Au cours des 150 dernières années, la Bienne a connu de nombreux bouleversements liés à l’activité humaine. L’ensemble des travaux du XXème siècle ont fortement réduit la mobilité de la rivière. C’est-à-dire que sa capacité à faire évoluer naturellement son lit au fil des crues a été altérée. La pollution chimique liée à l’activité industrielle s’ajoute à cela. Elle a fait sensiblement baisser la qualité de l’eau. L’extraction des graviers dans le lit mineur est venue renforcer cette tendance.

Aujourd’hui le tracé du cours d’eau n’évolue quasiment plus. Son lit s’est enfoncé de près de 2,50 mètres par endroit. La communication avec les milieux humides latéraux est ainsi très faible. Par conséquent on observe une baisse de diversité des espèces et milieux naturels présents sur le site.

Un ambitieux programme de restauration du bon fonctionnement de la Bienne

Après l’arrêt de l’extraction des matériaux sur les carrières de Jeurre et Lavancia en 2015, et face au constat de dégradation de la rivière, le Parc naturel régional du Haut-Jura a souhaité s’emparer des enjeux de ce site. Dans un premier temps, l’Université de Lyon a mené une étude pour comprendre de manière précise le fonctionnement de ces sites. Suite à cette étude, le Parc, accompagné par le Bureau d’études Artelia, a élaboré une opération de restauration du bon fonctionnement écologique de la Bienne.

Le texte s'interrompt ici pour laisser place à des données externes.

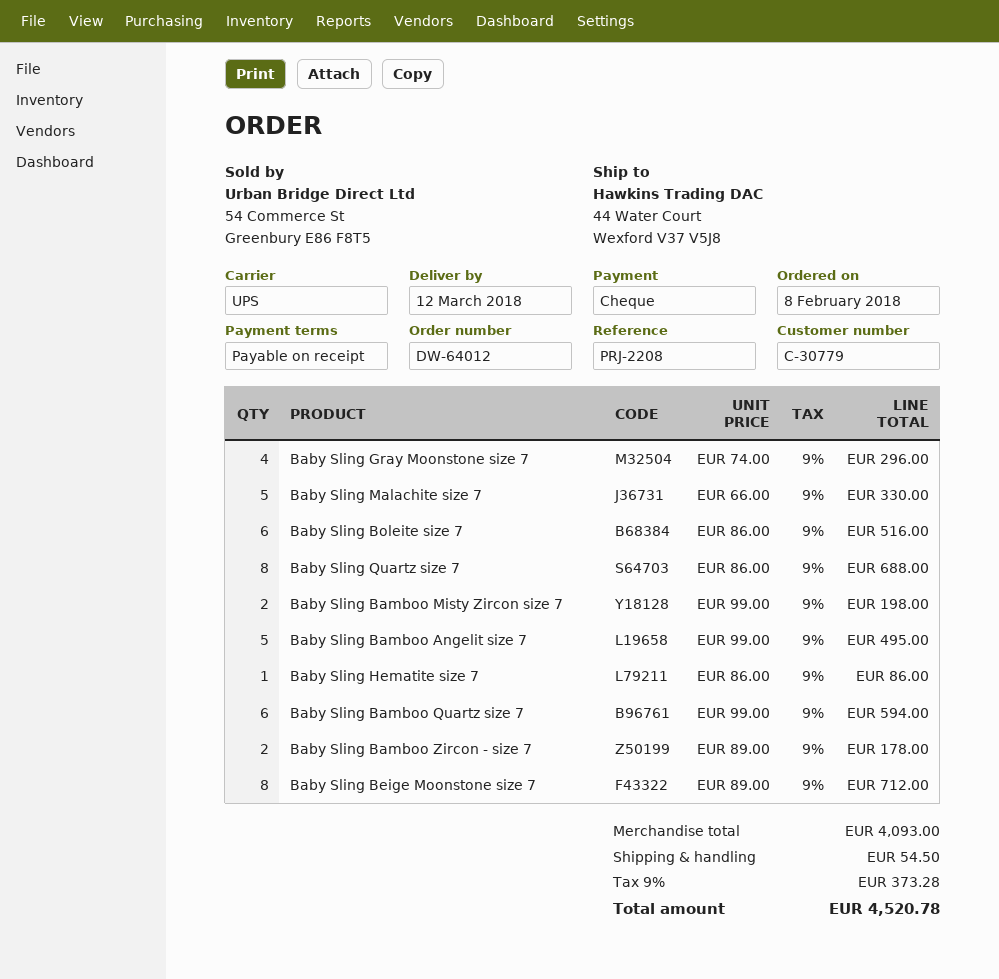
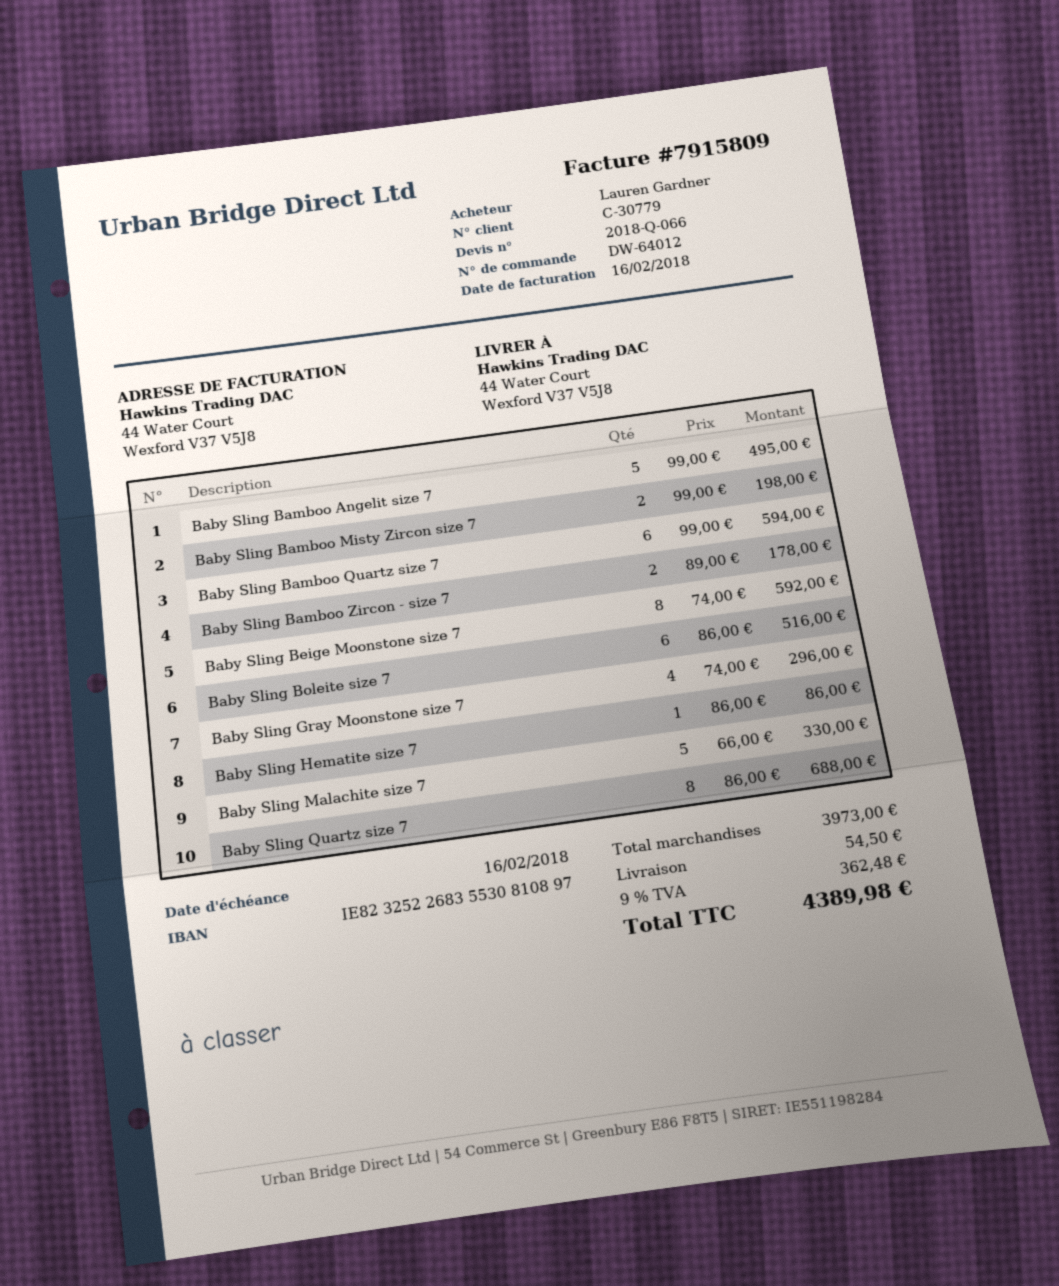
Baby Sling Beige Moonstone size 7: 8 x 89.00 = 712.00 -> 8 x 74.00 = 592.00
subtotal: 4093.00 -> 3973.00
tax: 9% = 373.28 -> 9% = 362.48
total: 4520.78 -> 4389.98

L’opération a commencé par le site de Jeurre. Cette opération d’envergure concerne 1 km de cours d’eau et plusieurs dizaines d’hectares de terrain. Elle allie, avec une ambition forte, réduction du risque de capture par les anciennes gravières et restauration maximale de l’Espace de Bon Fonctionnement, en poursuivant plusieurs objectifs : 

  • Restaurer un fonctionnement le plus naturel possible du cours d’eau suite à l’exploitation des carrières ;
  • Mieux prévenir les inondations en restaurant le champ d’expansion de crue, c’est-à-dire les endroits où la rivière peut s’épandre sans créer de dommages aux biens et aux personnes ;
  • Diminuer la surface des plans d’eau de l’ordre de 2.7 ha au profit de milieux alluviaux qui connectent plus facilement avec la Bienne lors des crues ;
  • Réduire le risque de capture de la Bienne, particulièrement élevé sur le site ;
  • Gérer les espèces végétales exotiques envahissantes ;
  • Favoriser la diversité des milieux naturels et des espèces autochtones

… tout en préservant les autres usages du site, au profit des populations riveraines.

Un risque de capture c’est quoi ?

La capture du lit mineur par une gravière à l’occasion d’une crue constitue un cas extrême où le trajet de l’écoulement est définitivement modifié. La capture survient quand il se produit une connexion en un point amont et en un point aval entre la gravière et le cours d’eau, associée à un déplacement du lit mineur dans la gravière.

La réglementation relative aux dispositions prévues dans l’arrêté ministériel du 24 janvier 2001 modifiant l’arrêté du 22 septembre 1994, spécifiques aux gravières définit des « espaces à risque de capture de la rivière » (risque de déplacement du lit mineur).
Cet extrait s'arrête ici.